In order to solve the above technical problems, according to some embodiments of the present disclosure, there is provided an electronic device including: an operation unit that performs predetermined operations; a housing accommodating the operation unit therein such that the operation unit is fixed; and a secondary battery fixed inside the housing and configured to supply power to the operation unit, in which the secondary battery includes: an electrode assembly; a lower case accommodating the electrode assembly; an upper case coupled to the lower case; a first adhesive member between the lower case and the electrode assembly such that the lower case and the electrode assembly are adhered to each other; and a second adhesive member between the upper case and the electrode assembly such that the upper case and the electrode assembly are adhered to each other, and materials of the first adhesive member and the second adhesive member are different from each other.

According to some embodiments of the present disclosure, the upper case may include one or more screw tabs configured to be fastened by screws and the one or more screw tabs may be in the housing.

According to some embodiments of the present disclosure, the electronic device may further include: a double-sided tape between the secondary battery and the housing such that the secondary battery is mounted in the housing.

According to some embodiments of the present disclosure, different types of adhesive members are applied to both sides of the electrode assembly, and thus the ability of the secondary battery to withstand a fall impact can be improved with a structure that is advantageous in terms of thickness, adhesive strength, and attachment time.

According to some embodiments of the present disclosure, a packing ratio in the cell can be increased. Thus, in a high power charging (HPC) process, a binding force can be increased, and therefore, it is possible to prevent (or at least mitigate) lithium precipitation.

According to some embodiments of the present disclosure, the electrode assembly and the adhesive member overlap each other in the longitudinal direction or the thickness direction. Thus, a contact area between the electrode assembly and the adhesive member can be maximized (or at least increased), and the adhesive strength can be improved. Therefore, it is possible to solve a problem in which the electrode assembly moves inside the case due to a falling impact of the battery.

According to some embodiments of the present disclosure, screw tabs may be included instead of side tapes. Because the side tapes are not included, there is no limitation on a type of the adhesive member. Further, even in a case where the screw tabs are attached to the same surface as the adhesive member, when an external impact or falling of the battery occurs, it is possible to prevent (or at least mitigate) the electrode plates from being damaged due to the mechanical strength of the stainless steel.

According to some embodiments of the present disclosure, a distance between the center of the second adhesive member and the center of the electrode assembly can be increased, and thus, impregnation performance of the electrolyte can be improved. Therefore, it is possible to prevent (or at least mitigate) curling and folding of the OPS tape.
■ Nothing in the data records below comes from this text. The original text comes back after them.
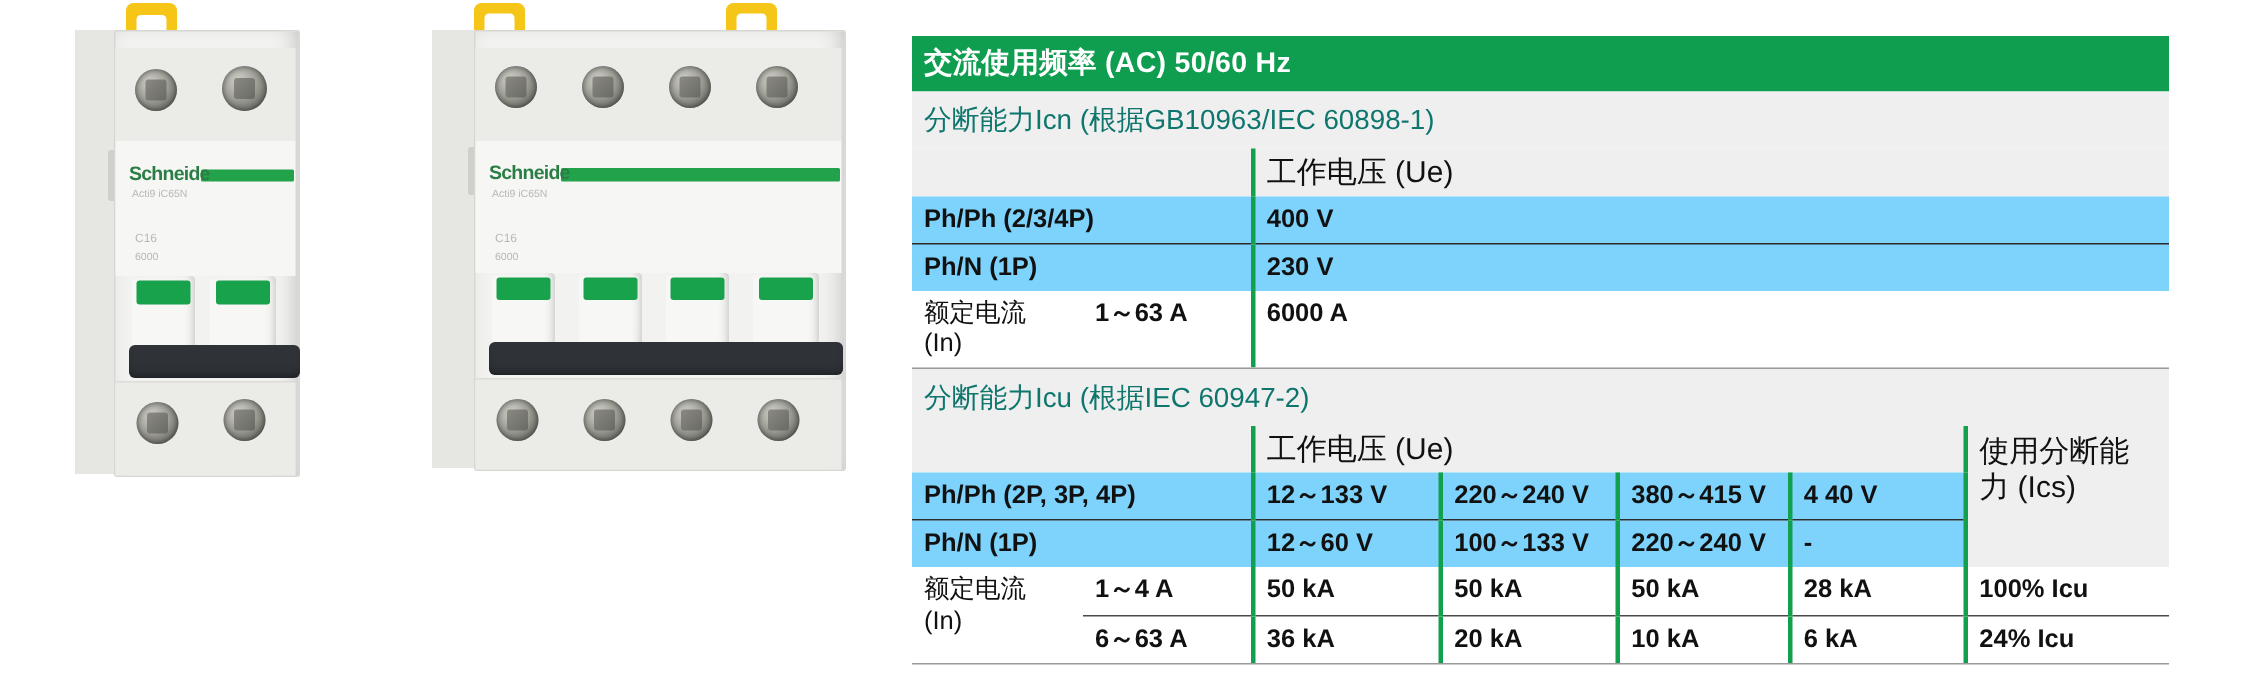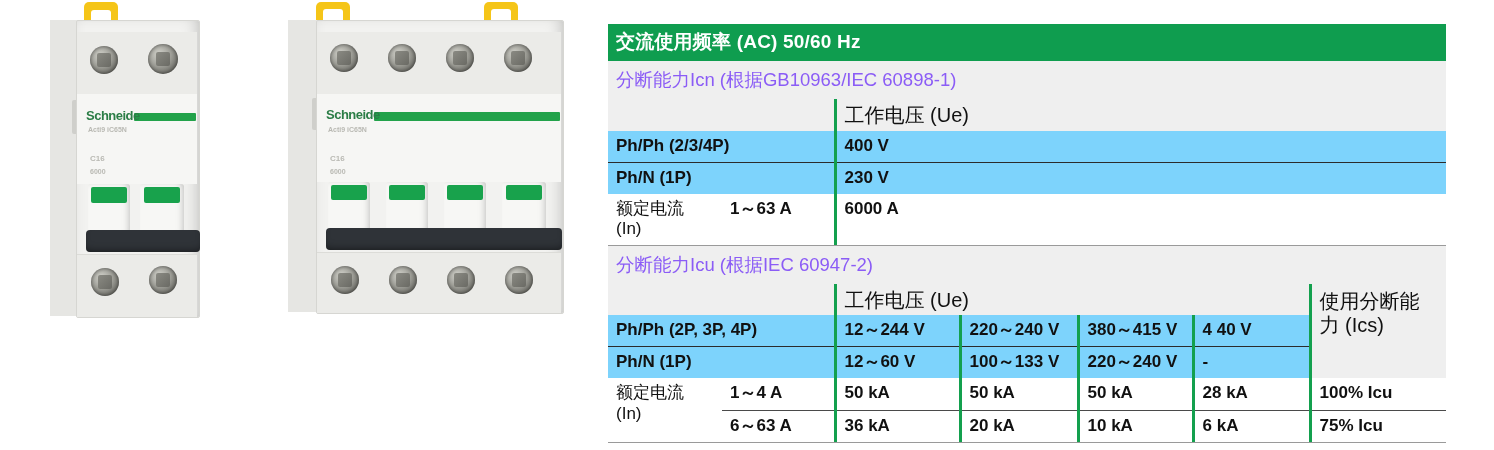--- a/index.html
+++ b/index.html
@@ -19,32 +19,32 @@
   .mcb .botcap{position:absolute;background:#ebebe8;border-top:1px solid #dcdcd8;}
   .mcb .term{position:absolute;border-radius:50%;background:
        radial-gradient(circle at 36% 32%, #cfcfc8 0%, #9e9e97 45%, #6e6e68 78%, #585852 100%);
        box-shadow:inset 0 0 4px rgba(0,0,0,.55);}
   .mcb .term::after{content:"";position:absolute;left:26%;top:26%;width:48%;height:48%;
        background:linear-gradient(135deg,#8a8a83,#6a6a64);border-radius:2px;}
   .mcb .brandband{position:absolute;background:#f6f6f4;}
   .mcb .greenline{position:absolute;background:#22a24a;border-radius:1px;}
   .mcb .wordmark{position:absolute;color:#2b7d46;font-weight:700;letter-spacing:-.5px;
        font-family:"Liberation Sans",sans-serif;overflow:hidden;white-space:nowrap;}
-  .mcb .microtxt{position:absolute;color:#b9b9b3;white-space:nowrap;overflow:hidden;font-weight:bold;}
+  .mcb .microtxt{position:absolute;color:#b9b9b3;white-space:nowrap;overflow:hidden;}
   .mcb .toggle{position:absolute;background:#f7f7f5;border-radius:3px 3px 8px 8px;
        box-shadow:inset -4px 0 8px -5px rgba(0,0,0,.35);}
   .mcb .toggle .gm{position:absolute;left:8%;right:8%;top:6%;height:28%;background:#18a24c;border-radius:2px;}
   .mcb .bar{position:absolute;background:#2f3338;border-radius:4px;
        box-shadow:inset 0 -5px 8px -5px rgba(0,0,0,.6);}
 
   
   .spec{position:absolute;left:608px;top:24px;width:838px;}
   .hdr-green{background:#0f9d4f;color:#ffffff;font-weight:700;font-size:19px;
        padding:5px 8px 6px 8px;letter-spacing:.2px;}
-  .std-row{background:#efefef;font-size:18.5px;padding:6px 8px 7px 8px;color:#8b5cf6;}
+  .std-row{background:#efefef;font-size:18.5px;padding:6px 8px 7px 8px;color:#0f766e;}
   .tbl{border-collapse:collapse;width:100%;table-layout:fixed;}
   .tbl td{font-size:17px;color:#111;vertical-align:top;padding:5px 7px 6px 8px;line-height:1.18;}
   .gr{background:#7dd3fc;}
   .gy{background:#efefef;}
   .wh{background:#ffffff;}
   .gsep{border-left:3px solid #13a04e;}
   .hline{border-top:1px solid #2b2b2b;}
   .thin{border-top:1px solid #4a4a4a;margin-top:16px;}
   .bold-lbl{font-weight:700;}
   .blockend{border-bottom:1px solid #9a9a9a;}
@@ -177,21 +177,21 @@
         <td class="gy"></td>
         <td class="gy"></td>
         <td class="gy gsep" colspan="4" style="font-size:20px;padding-bottom:3px;">工作电压 (Ue)</td>
         <td class="gy gsep" rowspan="3" style="font-size:20px;white-space:pre-line;line-height:1.2;padding-top:5px;">使用分断能
 力 (Ics)</td>
       </tr>
 
       <tr>
         <td class="gr bold-lbl nowrap">Ph/Ph (2P, 3P, 4P)</td>
         <td class="gr"></td>
-        <td class="gr gsep bold-lbl nowrap">12～244 V</td>
+        <td class="gr gsep bold-lbl nowrap">12～133 V</td>
         <td class="gr gsep bold-lbl nowrap">220～240 V</td>
         <td class="gr gsep bold-lbl nowrap">380～415 V</td>
         <td class="gr gsep bold-lbl nowrap">4 40 V</td>
       </tr>
 
       <tr>
         <td class="gr bold-lbl nowrap hline">Ph/N (1P)</td>
         <td class="gr hline"></td>
         <td class="gr gsep bold-lbl nowrap hline">12～60 V</td>
         <td class="gr gsep bold-lbl nowrap hline">100～133 V</td>
@@ -209,20 +209,20 @@
         <td class="wh gsep bold-lbl nowrap">28 kA</td>
         <td class="wh gsep bold-lbl nowrap">100% Icu</td>
       </tr>
 
       <tr>
         <td class="wh bold-lbl nowrap thin">6～63 A</td>
         <td class="wh gsep bold-lbl nowrap thin">36 kA</td>
         <td class="wh gsep bold-lbl nowrap thin">20 kA</td>
         <td class="wh gsep bold-lbl nowrap thin">10 kA</td>
         <td class="wh gsep bold-lbl nowrap thin">6 kA</td>
-        <td class="wh gsep bold-lbl nowrap thin">75% Icu</td>
+        <td class="wh gsep bold-lbl nowrap thin">24% Icu</td>
       </tr>
     </tbody>
       </table>
 
     <div class="blockend"></div>
   </div>
 </div>
 
 </body></html>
According to some embodiments of the present disclosure, a center of the insulator may be substantially aligned with the center of the electrode assembly in the width direction, and an area of the insulator may be substantially aligned with an area of the side of the electrode assembly facing the insulator. By applying a configuration for doubly preventing movement of the electrode assembly in the longitudinal direction together with double-sided adhesive members applied to the electrode assembly, it is possible to prevent (or at least mitigate) a short circuit due to movement of the electrode assembly, and it is thereby possible to further reduce movement of the electrode assembly inside the cell compared to a related art pouch cell.
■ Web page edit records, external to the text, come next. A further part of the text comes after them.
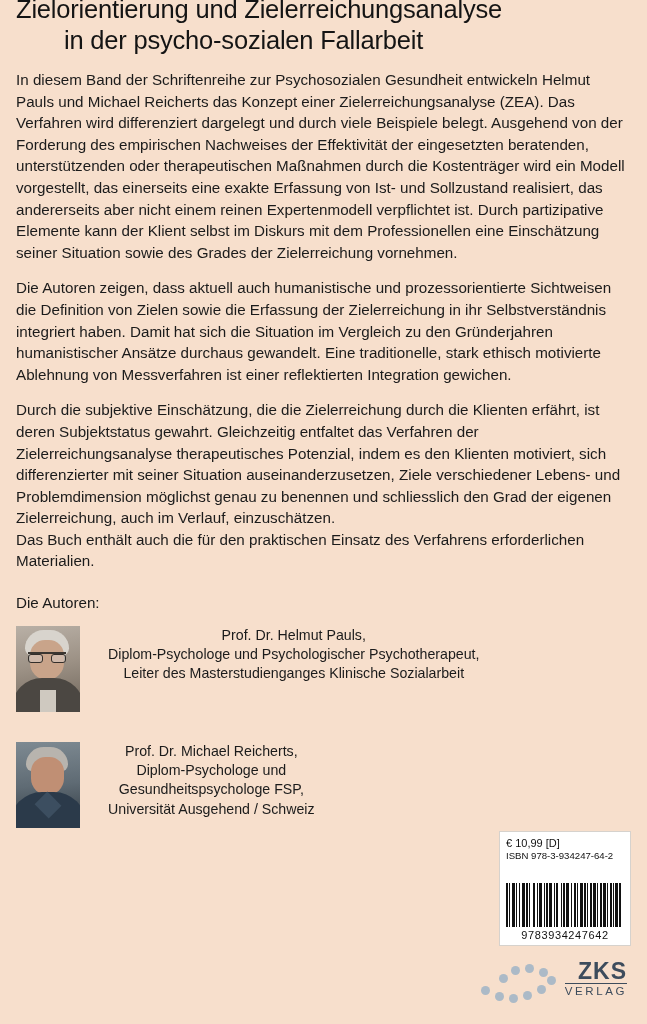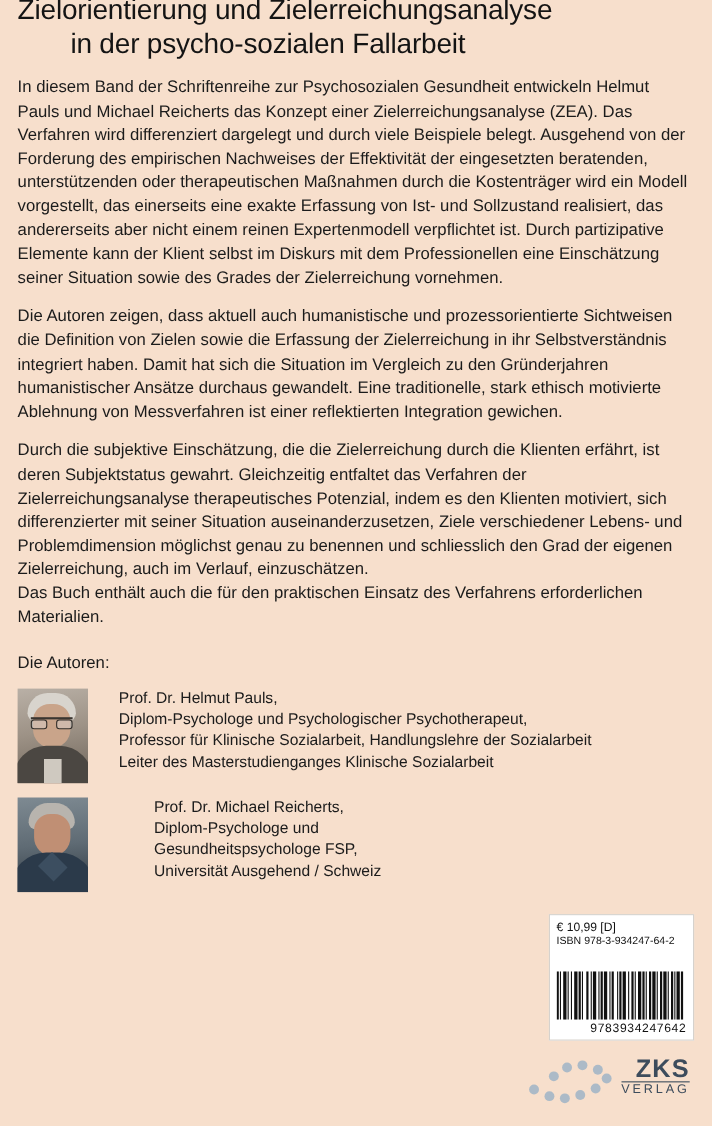--- a/index.html
+++ b/index.html
@@ -54,22 +54,21 @@
     font-size: 15.2px;
     line-height: 21.6px;
     margin-top: 20px;
   }
   .author-block {
     display: flex;
     align-items: flex-start;
     margin-top: 12px;
   }
   .author-block.second {
-    margin-top: 13px;
-    gap: 32px;
+    margin-top: 30px;
   }
   .portrait {
     width: 64px;
     height: 86px;
     flex: 0 0 64px;
     position: relative;
     overflow: hidden;
     background: #8d7f76;
     border: 0;
   }
@@ -156,21 +155,21 @@
     width: 20px; height: 18px;
     background: #3c4e60;
     transform: rotate(45deg);
   }
   .author-text {
     margin-left: 28px;
     font-size: 14.2px;
     line-height: 19.4px;
     color: #1b1b1b;
   }
-  .author-text .nm { display: block; }
+  .author-text .nm { display: block; text-align: center; }
   .barcode-box {
     position: absolute;
     right: 16px;
     bottom: 72px;
     width: 132px;
     background: #ffffff;
     border: 1px solid #d6d2cd;
     box-sizing: border-box;
     padding: 5px 6px 4px 6px;
   }
@@ -192,21 +191,21 @@
     align-items: stretch;
     gap: 0;
     overflow: hidden;
   }
   .barcode-bars i {
     display: block;
     background: #111;
     height: 100%;
   }
   .barcode-digits {
-    text-align: right;
+    text-align: center;
     font-size: 11px;
     letter-spacing: 0.6px;
     color: #111;
     margin-top: 2px;
     font-family: "Liberation Sans", sans-serif;
   }
   .logo {
     position: absolute;
     right: 16px;
     bottom: 4px;
@@ -269,21 +268,20 @@
     <div class="portrait p-pauls">
       <div class="hair"></div>
       <div class="face"></div>
       <div class="torso"></div>
       <div class="shirt"></div>
       <div class="glasses"></div>
     </div>
     <div class="author-text">
       <span class="nm">Prof. Dr. Helmut Pauls,</span>
       <span class="nm">Diplom-Psychologe und Psychologischer Psychotherapeut,</span>
-      <span class="nm">Professor für Klinische Sozialarbeit, Handlungslehre der Sozialarbeit</span>
       <span class="nm">Leiter des Masterstudienganges Klinische Sozialarbeit</span>
     </div>
   </div>
 
   <div class="author-block second">
     <div class="portrait p-reicherts">
       <div class="hair"></div>
       <div class="face"></div>
       <div class="torso"></div>
       <div class="collar"></div>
However, aspects and features of the present disclosure are not limited to those described above, and other aspects and features not mentioned will be clearly understood by a person skilled in the art from the detailed description, described below.

Hereinafter, embodiments of the present disclosure will be described, in detail, with reference to the accompanying drawings. The terms or words used in this specification and claims should not be construed as being limited to the usual or dictionary meaning and should be interpreted as meaning and concept consistent with the technical idea of the present disclosure based on the principle that the inventor can be his/her own lexicographer to appropriately define the concept of the term to explain his/her invention in the best way.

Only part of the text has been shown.